Javier Colomo (-12) no ha dado opción a ninguno de sus rivales en la Final del Peugeot Tour tras entregar hoy una tarjeta de 66 golpes en el Zaudín sevillano, viniendo en el partido estelar, y dejando a su inmediato perseguidor a tres golpes…
Dicho así parece todo muy sencillo, pero no lo ha sido para este extremeño de 27 años, empeñado en vivir del golf como profesional de élite cueste lo que cueste.
Colomo llevaba sin ganar desde 2008, cuando se impuso en el Campeonato de España de la APG. Lo que son las cosas: aquel torneo lo ganó doblegando en un desempate a Gonzalo Fernández Castaño, sin duda uno de los jugadores más en forma del mundo en la actualidad.
Aquel fue su primer triunfo como profesional… Y hasta hoy. Los dos últimos años, especialmente, han sido para él un pequeño infierno. No encontraba el modo de hacer resultados. De plasmar todo el trabajo. Porque si algo es Colomo es precisamente eso: un currante. Que nadie se lleve a engaño por el aspecto cuidado y pulcro de este jugador, que hasta viste de corbata en competición, en una línea muy Hagen, años veinte. Todo un señor pincel.

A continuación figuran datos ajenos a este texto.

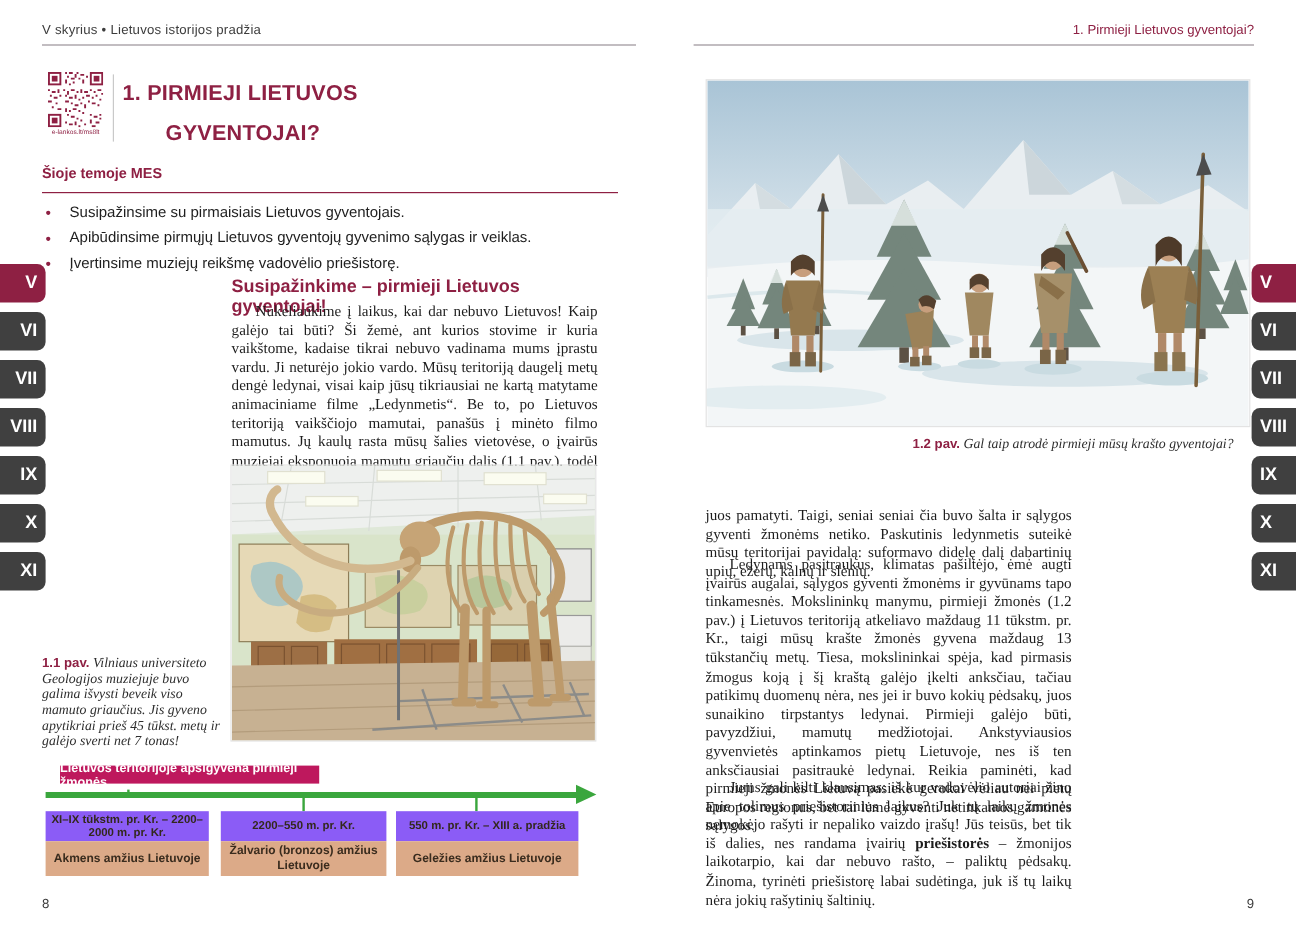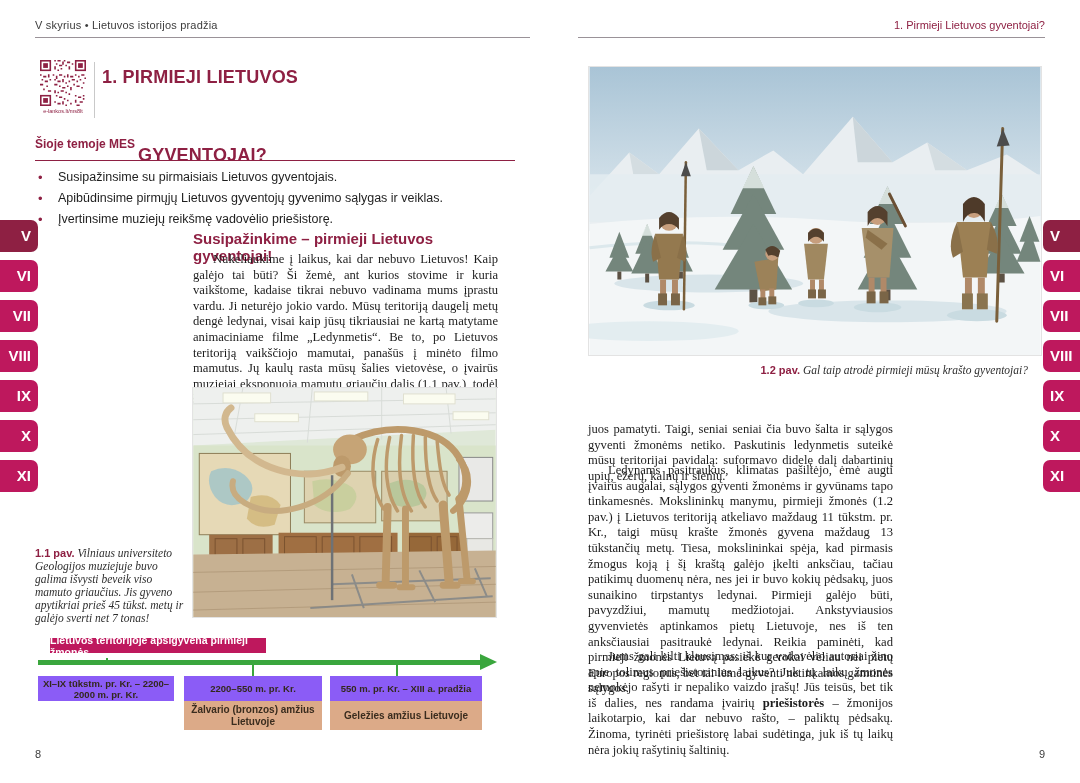"GYVENTOJAI?" .title-l2 { margin-top: 44px -> none }
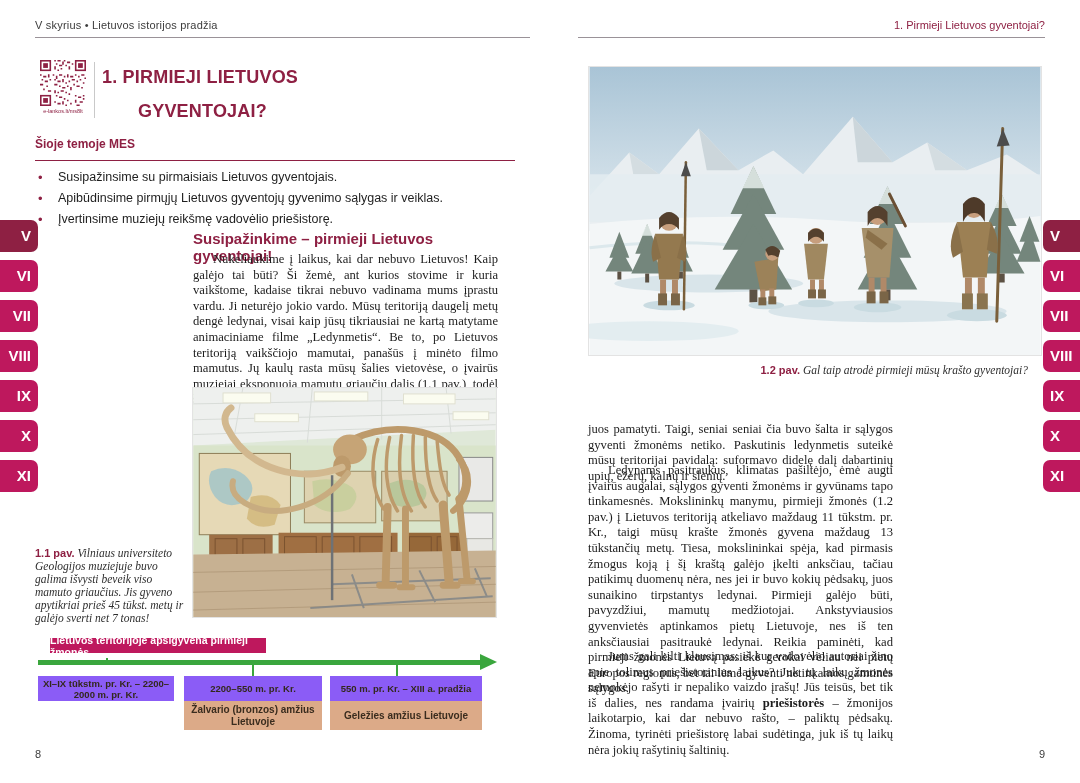"VI" .tab { background: #be185d -> #404040 }
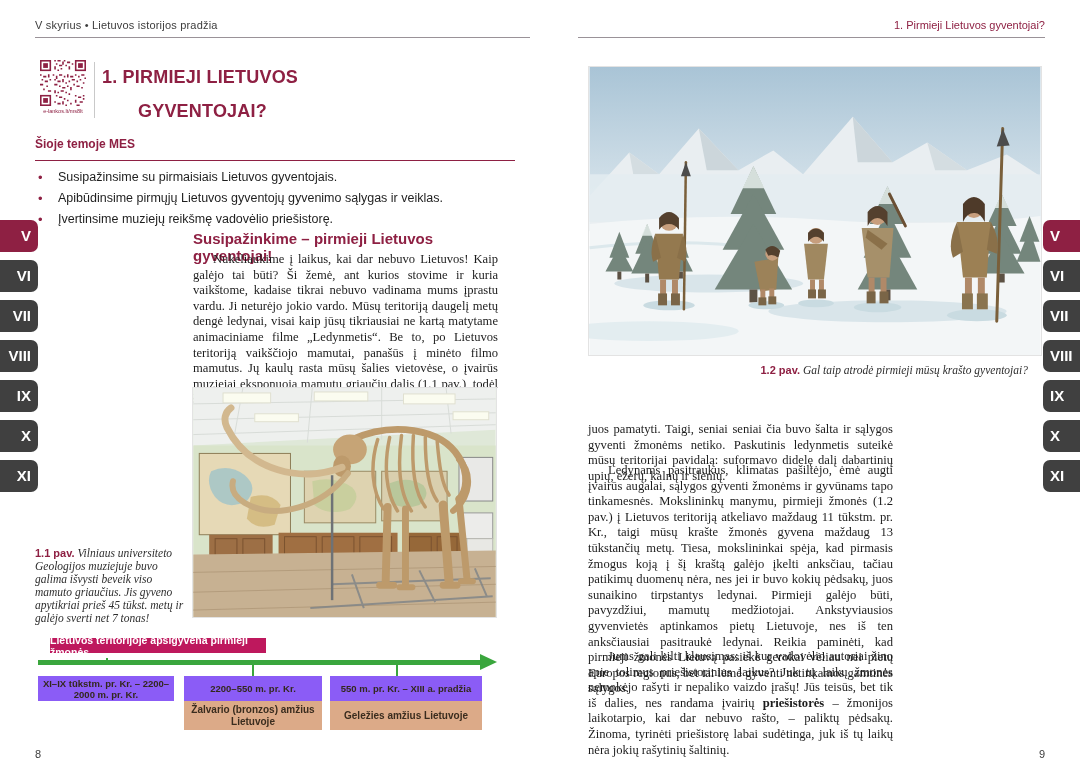"Akmens amžius Lietuvoje" div.t-name { html: none -> <div>Akmens amžius Lietuvoje</div> }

Pero una cosa es que le guste cuidar su imagen y otra muy distinta que no sude la camiseta en el campo de prácticas. Es un corredor de fondo y hoy, en Sevilla, ha rematado su particular maratón. Este triunfo vale por un cheque de más de 12.000 euros y ya sabemos todos a donde va a ir a parar una buena parte: costeará los gastos de viaje y estancia en Bangkok a mediados del próximo mes de enero, pues allí se juega la Escuela del circuito asiático y allí estará Javier con toda probabilidad.
Contrariamente a lo que pudiera parecer (y a lo anunciado por Tengolf…), el torneo no se ha decidido en los dos últimos hoyos, los más complicados y espectaculares del campo, sino más bien en el par 3 del 16, que tampoco es manco, donde Javier embocaba contra tablero un putt muy largo y su máximo rival llegados a ese punto, Carlos Aguilar, se marchaba de allí con un doble bogey.
La jornada de golf ha sido casi de postal. Sol radiante y una ligera brisa en el Aljarafe sevillano. No es extraño que el número de tarjetas bajo par se haya doblado respecto a la mejor de las jornadas anteriores. Borja Etchart (-7) igualaba con 64 golpes el mejor resultado de la semana, por ejemplo, pero venía desde muy atrás y la remontada se antojaba imposible. En el meridiano de la jornada aún teníamos a varios candidatos. Pero Campillo se electrocutaba en el green del 12, donde fallaba un putt muy corto de birdie. A partir de ahí ya nada fue lo mismo para él. Tampoco Oriol encontraba el modo de dejarse a tiro la victoria: nueve pares para finalizar firmaba el madrileño.
Aguilar, sin embargo, forzaba la máquina con birdies consecutivos en los hoyos 10, 11, 12 y 13, y se plantaba en el tee del 16 a un solo golpe del líder. Pero fue a fallar por el lado más complicado de recuperar y después tripateaba desde muy cerquita.
Eduardo de la Riva, que tras el 64 del jueves no volvía a encontrar las mejores sensaciones, ha terminado finalmente como ganador del Orden de Mérito.